[Change listing data]
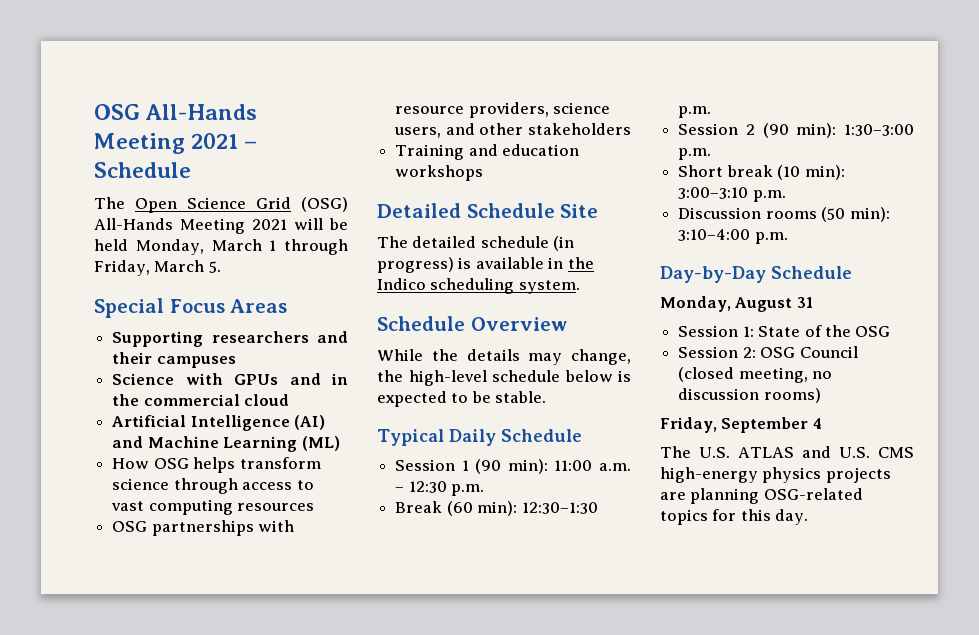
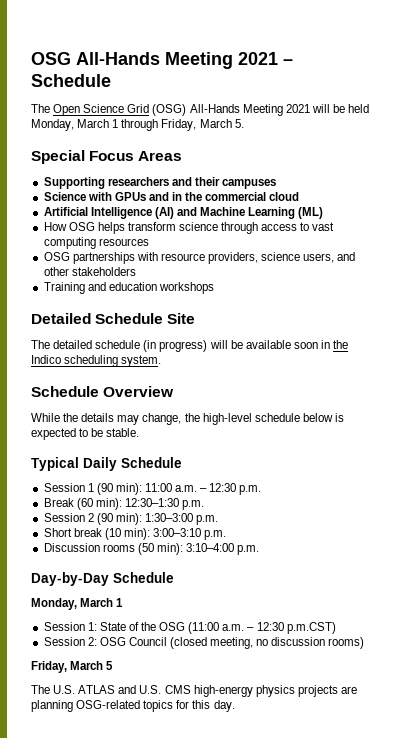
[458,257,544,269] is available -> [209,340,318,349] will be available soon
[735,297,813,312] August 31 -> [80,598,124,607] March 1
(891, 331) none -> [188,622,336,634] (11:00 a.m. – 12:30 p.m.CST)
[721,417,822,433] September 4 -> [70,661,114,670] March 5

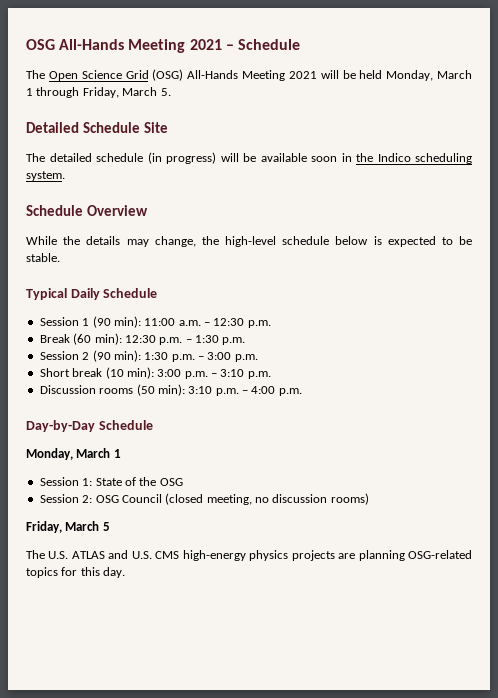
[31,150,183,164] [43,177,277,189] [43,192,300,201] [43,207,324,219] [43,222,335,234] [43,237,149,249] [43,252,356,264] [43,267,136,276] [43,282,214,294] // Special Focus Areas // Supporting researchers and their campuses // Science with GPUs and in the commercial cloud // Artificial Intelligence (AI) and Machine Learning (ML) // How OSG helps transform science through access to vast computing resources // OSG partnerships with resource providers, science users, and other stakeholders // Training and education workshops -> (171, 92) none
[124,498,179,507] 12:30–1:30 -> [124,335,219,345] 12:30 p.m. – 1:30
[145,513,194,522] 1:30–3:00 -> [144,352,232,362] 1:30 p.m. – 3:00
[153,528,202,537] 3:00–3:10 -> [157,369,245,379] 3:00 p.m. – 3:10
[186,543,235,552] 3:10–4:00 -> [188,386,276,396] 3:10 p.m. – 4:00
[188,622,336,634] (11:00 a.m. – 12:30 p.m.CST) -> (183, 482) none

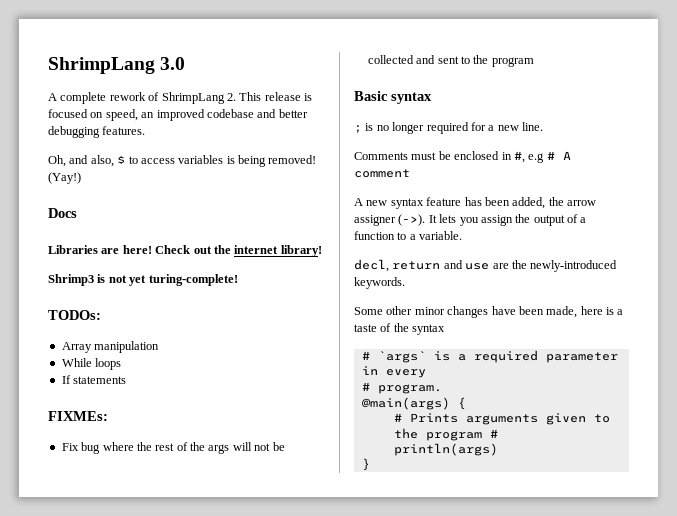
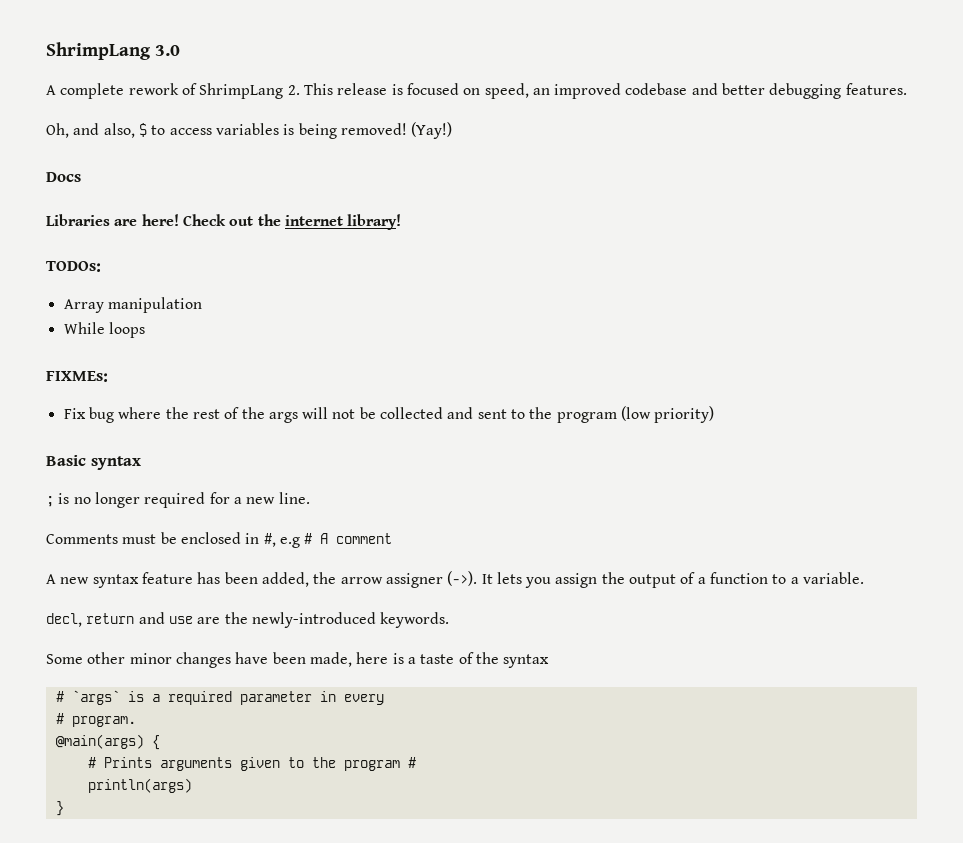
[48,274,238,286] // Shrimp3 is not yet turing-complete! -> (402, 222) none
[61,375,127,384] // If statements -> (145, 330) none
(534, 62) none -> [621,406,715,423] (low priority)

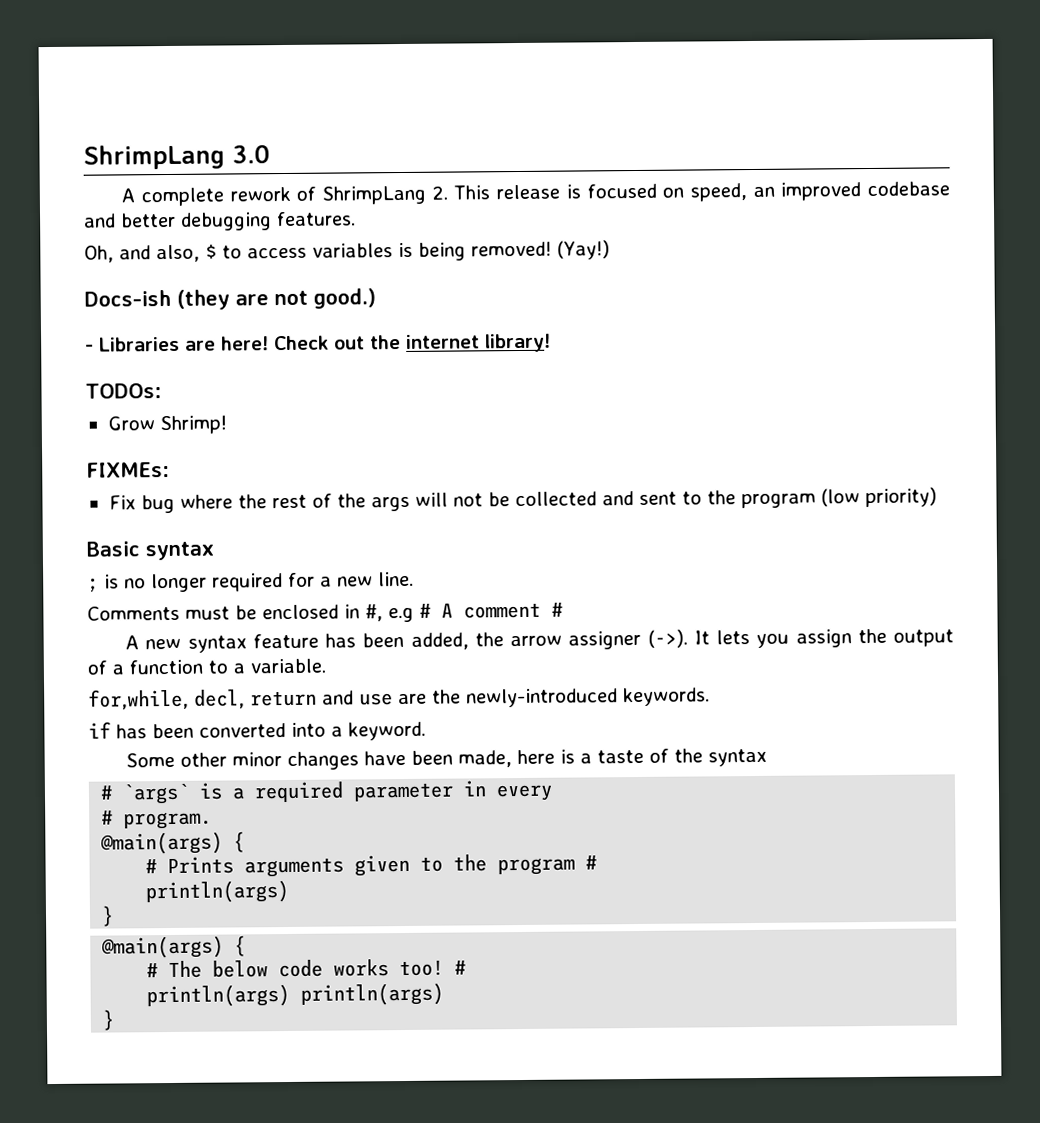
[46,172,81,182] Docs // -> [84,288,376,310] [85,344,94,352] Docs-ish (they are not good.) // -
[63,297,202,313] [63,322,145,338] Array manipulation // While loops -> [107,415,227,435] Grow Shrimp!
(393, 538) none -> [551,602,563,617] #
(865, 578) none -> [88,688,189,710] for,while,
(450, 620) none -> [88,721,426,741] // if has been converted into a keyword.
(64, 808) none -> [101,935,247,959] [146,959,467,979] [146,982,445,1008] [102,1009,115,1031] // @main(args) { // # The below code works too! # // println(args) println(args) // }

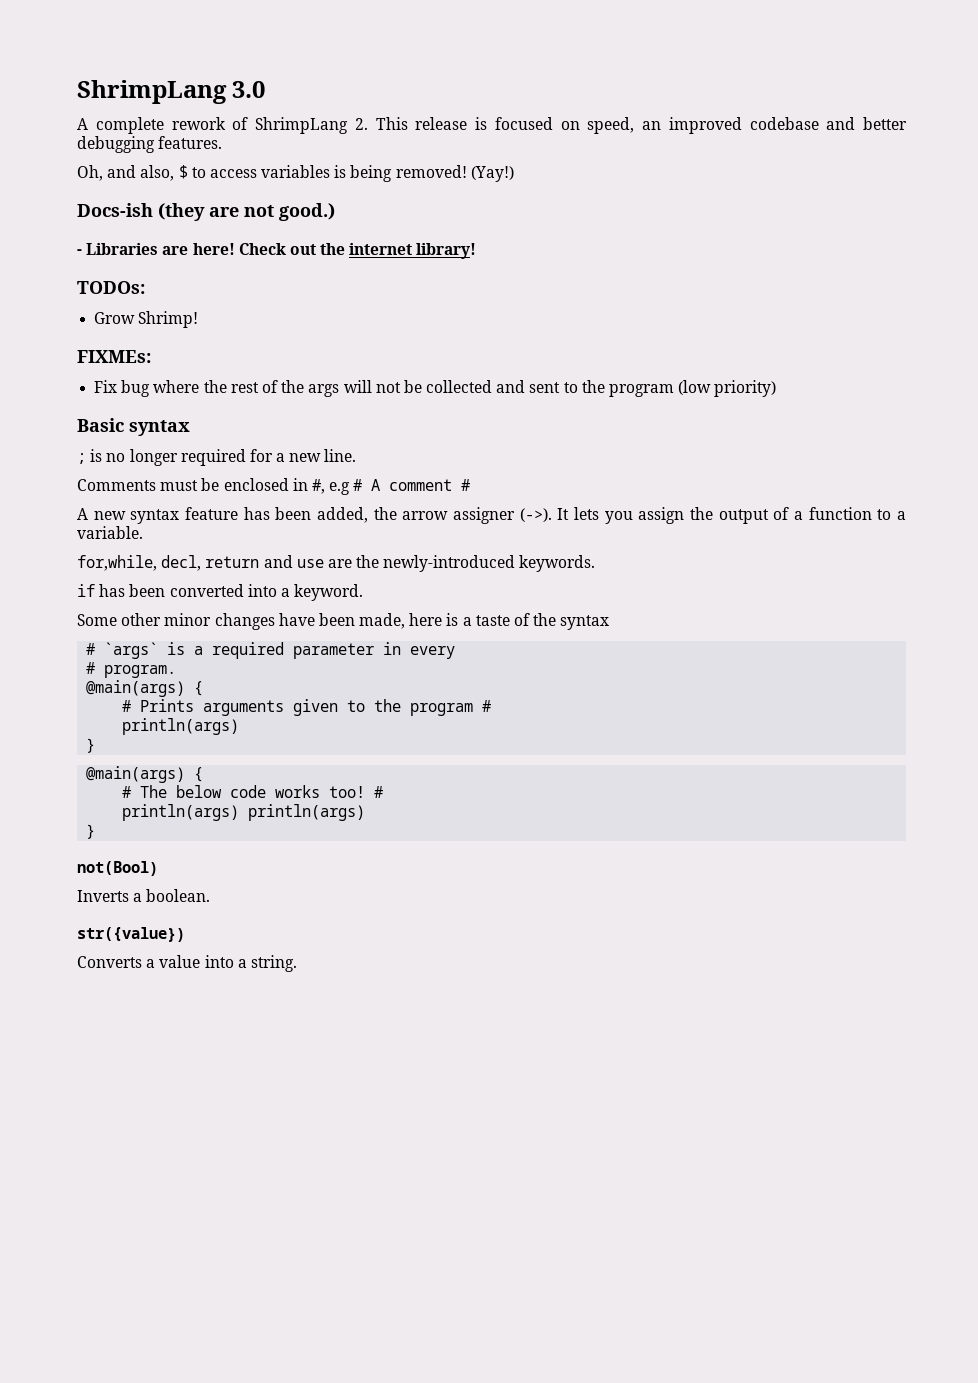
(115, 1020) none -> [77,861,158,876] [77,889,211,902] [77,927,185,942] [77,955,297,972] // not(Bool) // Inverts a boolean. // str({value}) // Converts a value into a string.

— Problem to work on —
Copy every line from the data that includes the string "March".

— Answer section —
[735,297,813,312] August 31 -> [80,598,124,607] March 1
[721,417,822,433] September 4 -> [70,661,114,670] March 5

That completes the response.